A fairy tale by Ludwig Bechstein

In the days when the good Lord would visibly wander around the world every now and then to test mankind – and no one knows if He does not still do this today – He once came, in the form of a poor, old, and infirm man, to a village, and before the house of a rich man, and He asked for a little food and drink and a place to sleep, for evening had come and night was not far off, and it was wild and stormy weather.
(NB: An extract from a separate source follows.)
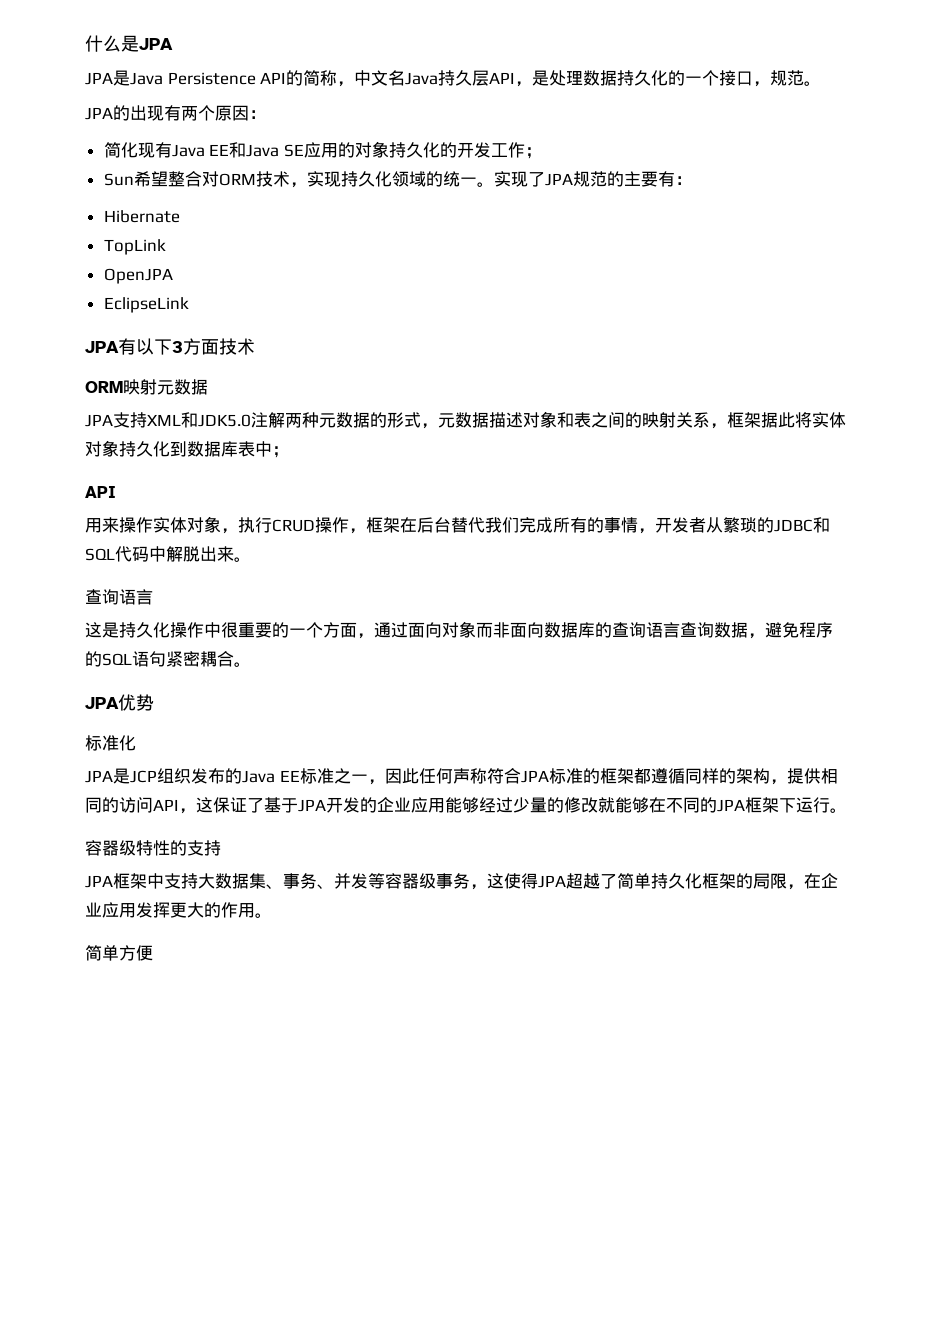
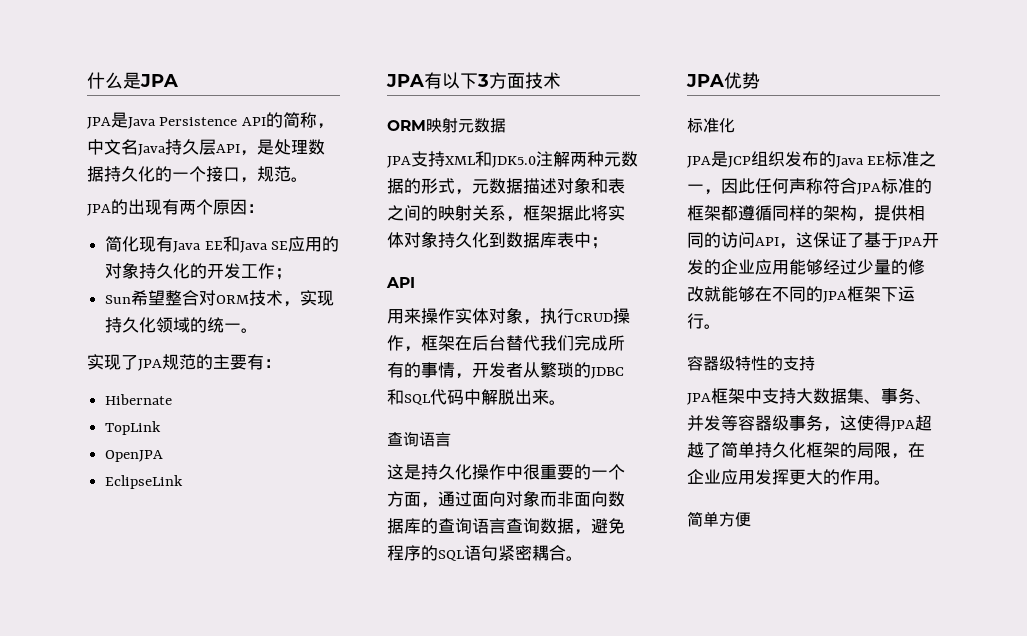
- Sun希望整合对ORM技术，实现持久化领域的统一。实现了JPA规范的主要有：
+ Sun希望整合对ORM技术，实现持久化领域的统一。
+ 实现了JPA规范的主要有：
Then the rich man came scornfully out of his stately house and said to the dear Lord: “You’re not stupid, old man? You’ve studied at a university, perhaps? You think this is an inn, or I keep a cook-shop, or do you think this is a poor-house? Perhaps you think this is a hostel for beggarmen? No, let me tell you, this is where beggarmen turn back. Allons, be off with you! Get out of my courtyard this instant, or I’ll whistle my dog here, you old wastrel, you rogue, you vagabond, and don’t ever dare set foot in my courtyard again!”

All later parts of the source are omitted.